Git Product home page Git Product logo

technical's Introduction

technical

Technical test for We Build Bots.

Strategy

The strategy employed to solve this technical test involved a couple of simple steps which build on each other. In the first step, the file is read and parsed to remove irrelevant non-alphabetical/grammatical characters, homogenize all relevant grammar markers and seperate terminating grammar marks from tokens. The file is tokenized and passed onto the second step, which looks for names and removes the catalogued tokens from the array to prevent possible re-reading of names. I made the decision that the two names Mr James Bateman and Mr. James Bateman should be counted as being identical. Practically speaking, titles with a trailing period are mutated to remove the period. Homogenizing the grammar markers before we parse out names also affords us the luxury of only having to look for a single character when searching for name-breaking grammatical tokens. Once this initial startup effort has been effected, an array of names and their respective counts can be passed to the API for serving. Slow areas of the code that could use improvement include the current process of looping across the tokenized file during homogenizing. This area could be improved by employing faster search algorithms than a linear loop, suffering a loss of code readability for an increase in scalability. Another place that scalability could be increased would be to split the codebase into two processes; one that does the work of initially loading and counting names in files, and another lightweight worker process that serves the counted data which could have as many copies running as required. Yet another area for improvement is the loading and counting of the names from the file every time the process starts. The program could be smarter by loading the target file's name data from the output file on load to save a lot of time.

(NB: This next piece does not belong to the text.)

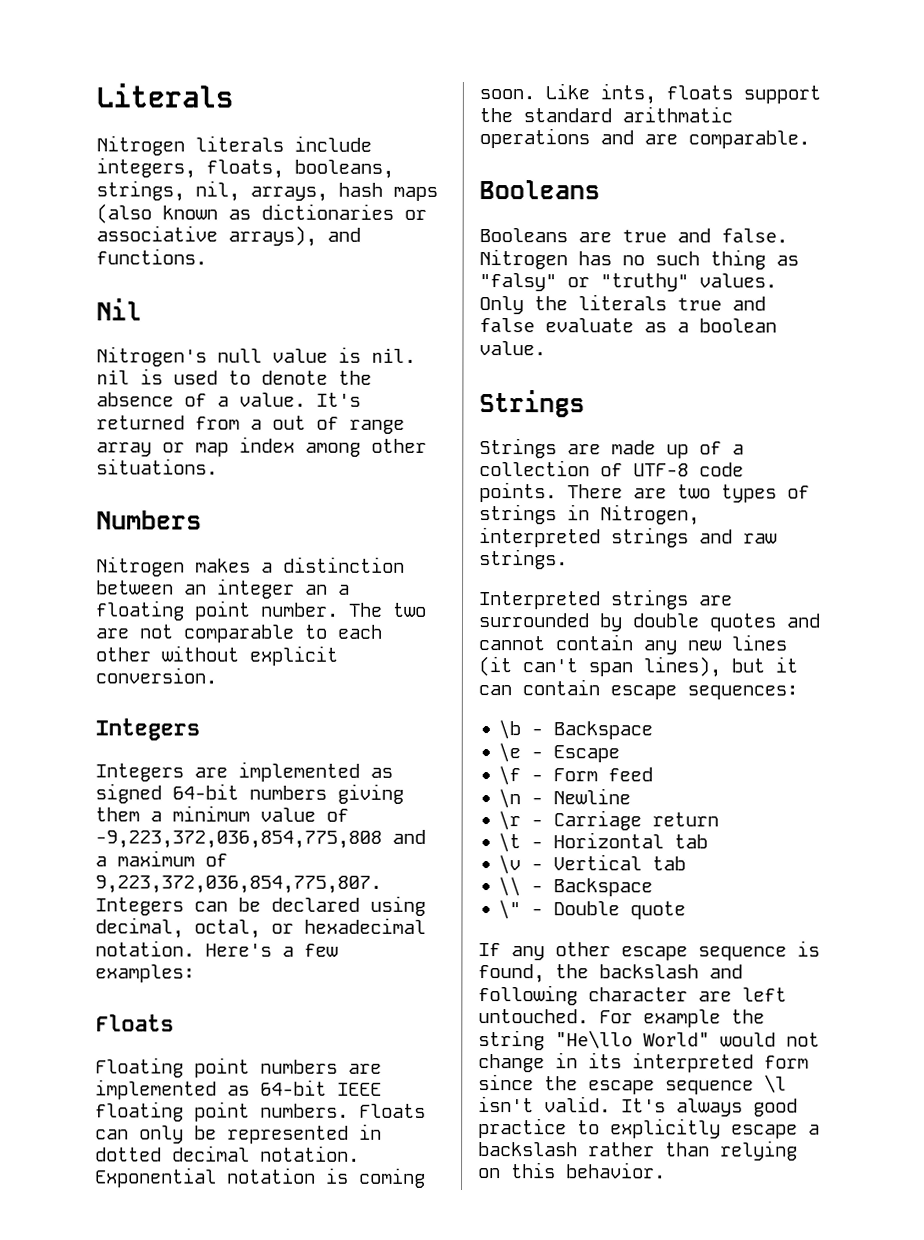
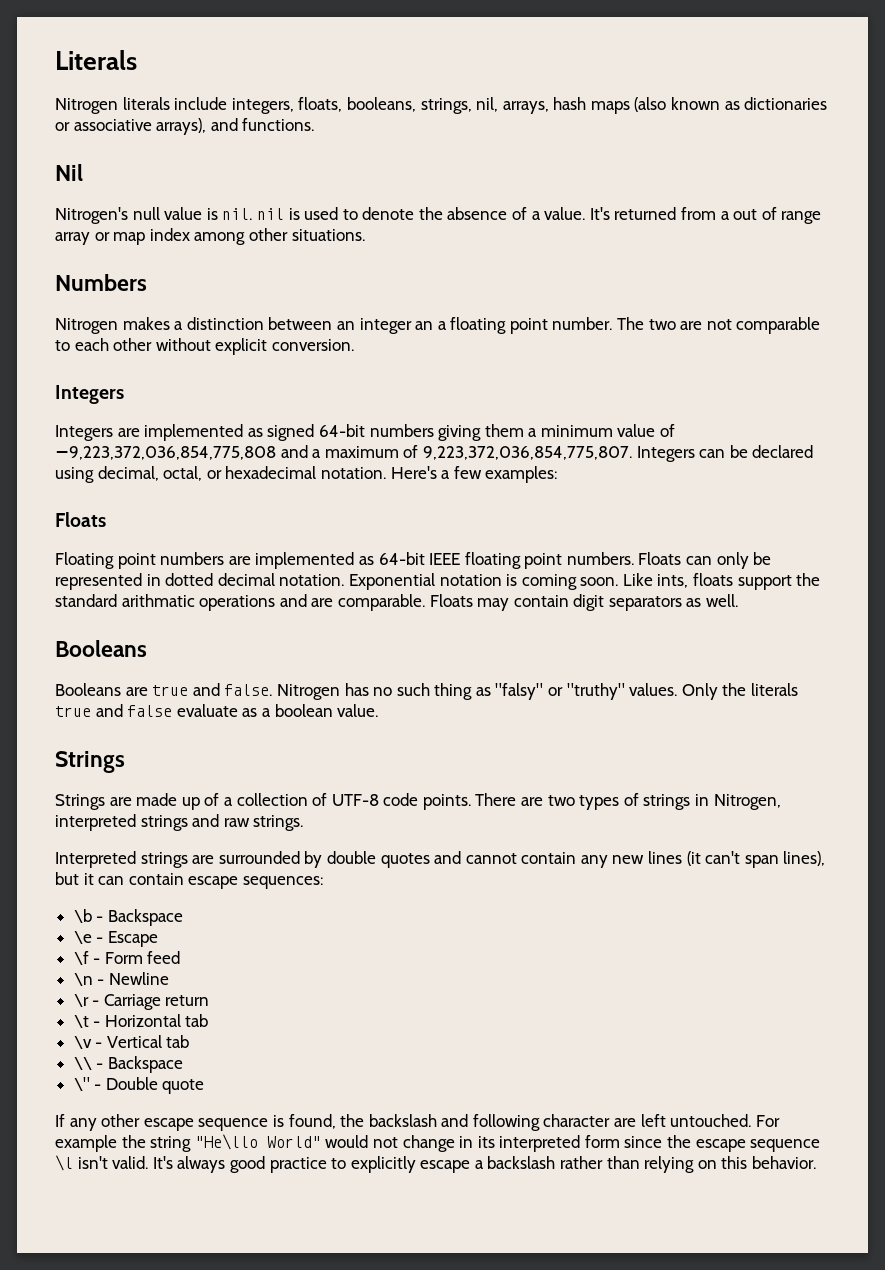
(810, 139) none -> [429,594,739,611] Floats may contain digit separators as well.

Definitions and assumptions

The following are some definitions and assumptions that I have made about what a name is, drawn from the example and a brief a reading of a few paragraphs of the source text.

Name:

  • A full name is serious of words that can include exactly one optional title, exactly one first name, an infinite number of middle names and exactly one optional ast name.
  • A sequence must have a minimum of at least one first or last name for that sequence to be considered a name.

Titles:

  • A title alone is not a name.

First Names:

  • A first name will either be followed by a middle name, a last name, or a random word.

Middle Names:

  • A full name can include infinite middles names.
  • Middle names are drawn from the same pool as first names.

Last Names:

  • A last name will always follow a title or a first name.
  • Last names alone are not considered to be a full name. It's almost always the case that a last name like Smith, when beginning with a capital letter, will represent a person, but there are counter-examples which could introduce false positives. An example of this might be: Ham was his favourite meat., where Ham is both a last name a noun. This feature can be toggled with command line arguments. Supply the CLI argument "last" to include last names alone as valid names

Code style and notes

  • Code in this codebase is es-standard compliant.
  • Code is functional and immutable wherever possible.
  • It wasn't until I read the brief paper that I realised that this test was to be written in TypeScript. I am fully ECMAScript proficient but have not used TypeScript before and so where necessary I have followed the tooltips of my IDE in order to lint my code. Hopefully the IDE has chosen sensible expressions and changes to remove linting errors. If there are issues with my TypeScript I must protest innocence!

API

The API exposes a single endpoint, GET /name-count, which should include a single parameter, name, set to the name whose count should be returned, for example: /name-count?name=James%20Bateman The server will return a JSON object with two fields; the name that was given in the parameters and the number of times it was found in Oliver Twist. Spaces in the query tring and path of the URI should be encoded using %20 and queries should not include periods.

Using the software

Start the app like this:

sudo npm i sudo node index

Thanks

Thanks for your consideration, James Bateman [email protected].

technical's People

Watchers

 avatar  avatar

Recommend Projects

  • React photo React

    A declarative, efficient, and flexible JavaScript library for building user interfaces.

  • Vue.js photo Vue.js

    ๐Ÿ–– Vue.js is a progressive, incrementally-adoptable JavaScript framework for building UI on the web.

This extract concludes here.